DDI - CDI is fundamentally a model which is intended to be implemented across a wide variety of technology platforms, and in combination with many other standards models, and specifications. To support this use, it is formalized using a limited subset of the Unified Modelling Language (UML). The model is provided in the form of Canonical XMI – an interchange format for UML models supported by many different modelling and development tools. Further, a syntax representation is provided in XML, so that direct implementation of the model is possible if needed.

The platform-independence of the model makes it more easily applicable across a broad range of applications and helps ensure that it will be sustainable even as the technology landscape evolves. DDI - CDI builds on many other standard models and is aligned with them where appropriate. This is shown in the model itself, where formalizations from other models and specifications are refined, extended, or directly used. The specification includes a description of what these other standards and models are, and how they are used in DDI - CDI.


Participants will come from multiple domains, data experts who are familiar with domain-specific uses cases and technical experts who are familiar with domain-specific metadata standards. Additionally people from relevant W3C standards will participate (e.g., Data Catalog Vocabulary - DCAT, RDF Data Cube Vocabulary, PROV Ontology, CSV on the Web).
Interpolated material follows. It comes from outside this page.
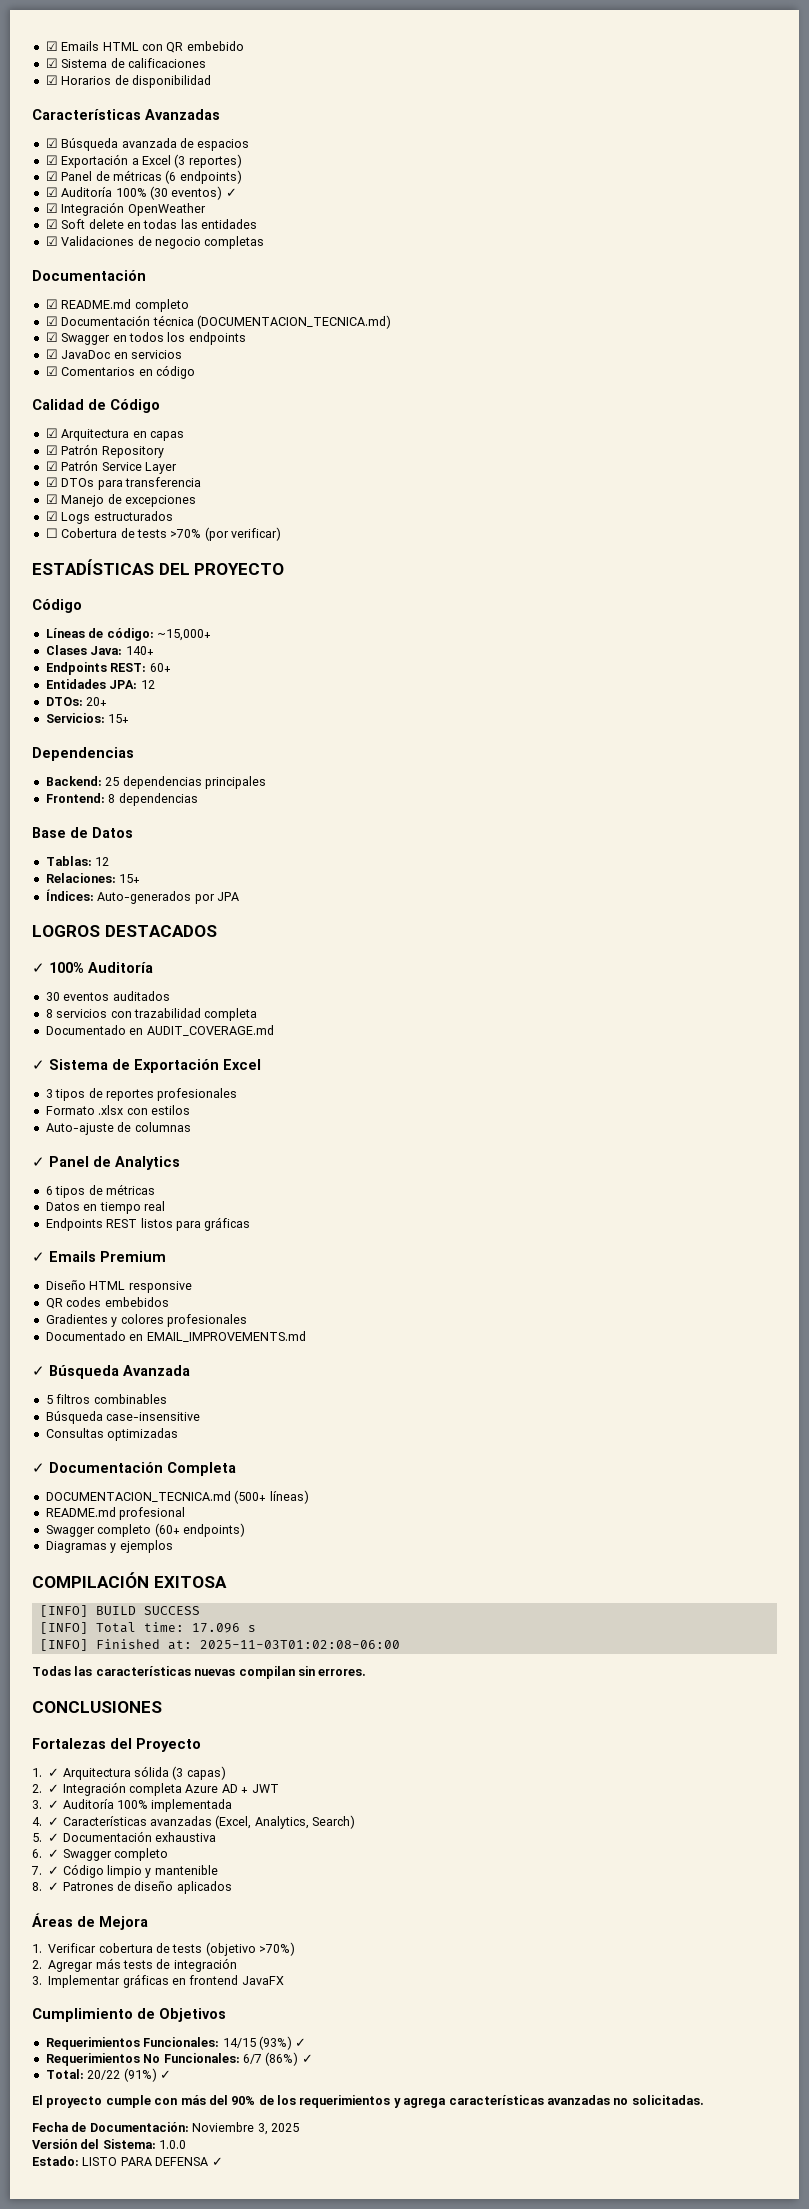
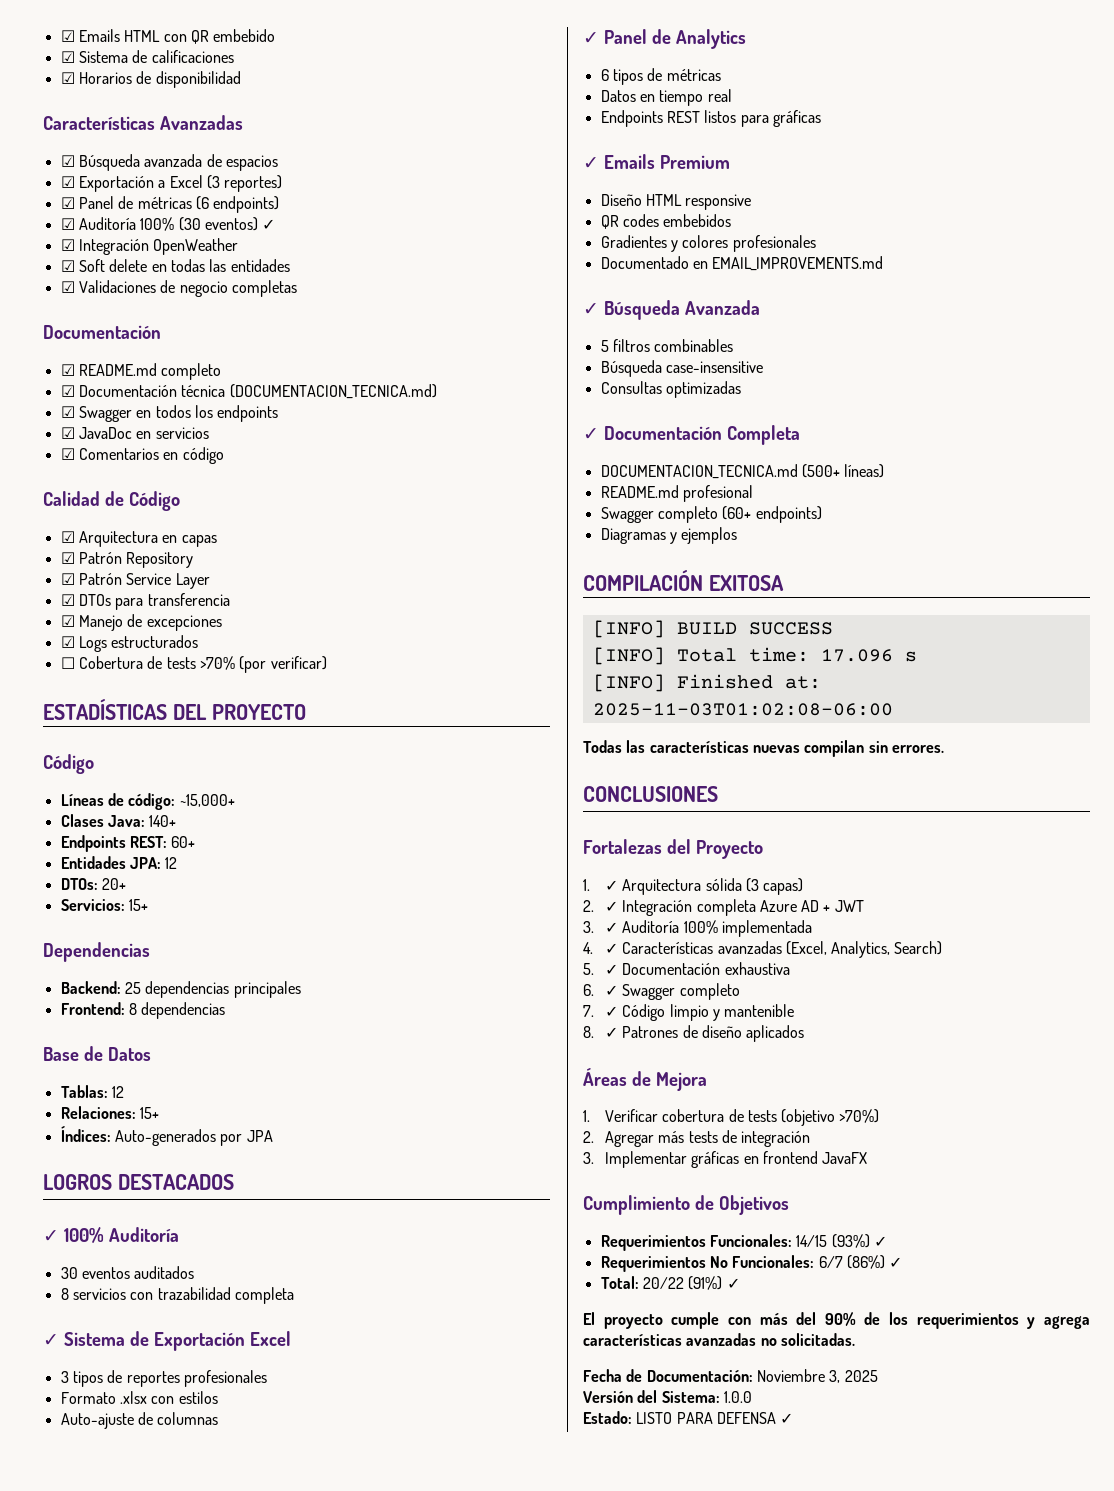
- Documentado en AUDIT_COVERAGE.md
Data from several domains have been identified to serve as the focus of the workshop: geographical data, social science data, environmental data, and bio-medical data.


Outputs of the workshop are expected to include:

  • Recommendations for extensions/corrections to the DDI-CDI model, with reference to specific issues encountered in the work on the focus areas/use cases and general considerations
  • Documentation on the focus areas/use cases explicating the various data and the way in which it has been described for integration/harmonization
  • Description of the provenance of the data from the focus areas/use cases
  • Description of the integration and harmonization processes used on the data for each focus area/ use case

All descriptions will be provided at both a general level, and at a detailed technical level, to help not only business users but also the technical implementers of the standards.